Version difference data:
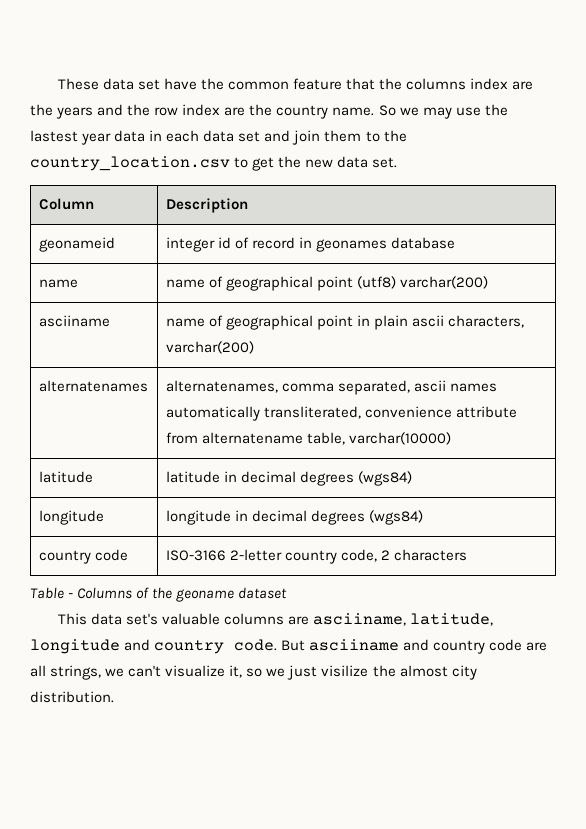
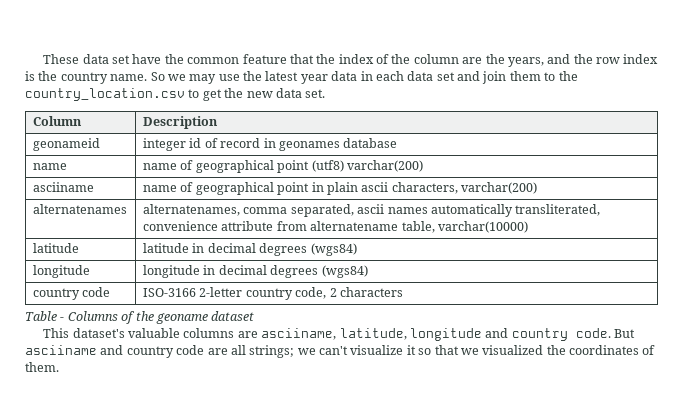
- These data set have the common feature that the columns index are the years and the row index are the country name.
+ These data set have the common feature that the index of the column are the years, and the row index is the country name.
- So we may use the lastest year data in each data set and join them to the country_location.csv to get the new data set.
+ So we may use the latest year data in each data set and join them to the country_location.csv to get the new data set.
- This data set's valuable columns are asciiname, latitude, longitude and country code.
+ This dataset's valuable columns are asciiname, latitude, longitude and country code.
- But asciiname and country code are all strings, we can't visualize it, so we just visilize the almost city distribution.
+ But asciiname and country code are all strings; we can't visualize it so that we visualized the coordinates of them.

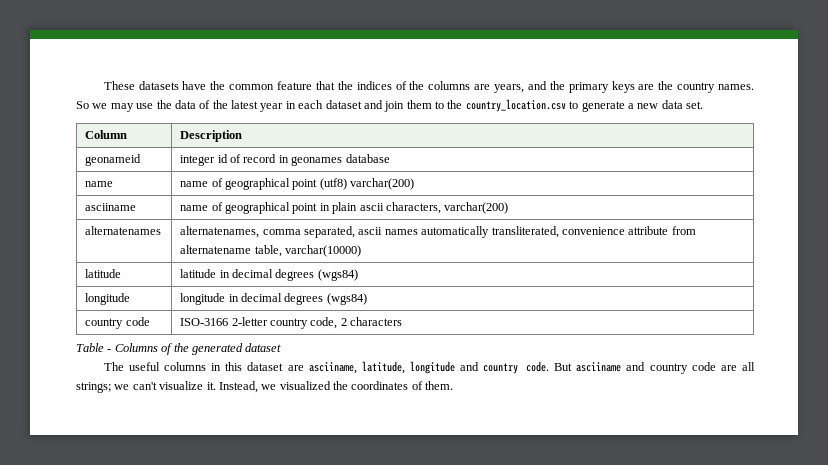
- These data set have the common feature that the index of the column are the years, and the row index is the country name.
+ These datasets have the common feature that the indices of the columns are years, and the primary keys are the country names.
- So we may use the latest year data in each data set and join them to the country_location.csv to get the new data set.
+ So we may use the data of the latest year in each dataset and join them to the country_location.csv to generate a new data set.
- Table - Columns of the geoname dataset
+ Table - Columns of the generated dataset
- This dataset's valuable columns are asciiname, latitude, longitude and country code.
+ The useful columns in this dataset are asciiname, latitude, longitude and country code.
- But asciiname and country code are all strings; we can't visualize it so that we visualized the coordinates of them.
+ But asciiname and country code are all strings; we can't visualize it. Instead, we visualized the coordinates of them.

#### Work order
Your task for the entries above: copy exactly the span starting with the line with "- This dataset's" and going on through the line with "- But asciiname and country code are all strings;", both lines included, and nothing else.

#### Written answer
- This dataset's valuable columns are asciiname, latitude, longitude and country code.
+ The useful columns in this dataset are asciiname, latitude, longitude and country code.
- But asciiname and country code are all strings; we can't visualize it so that we visualized the coordinates of them.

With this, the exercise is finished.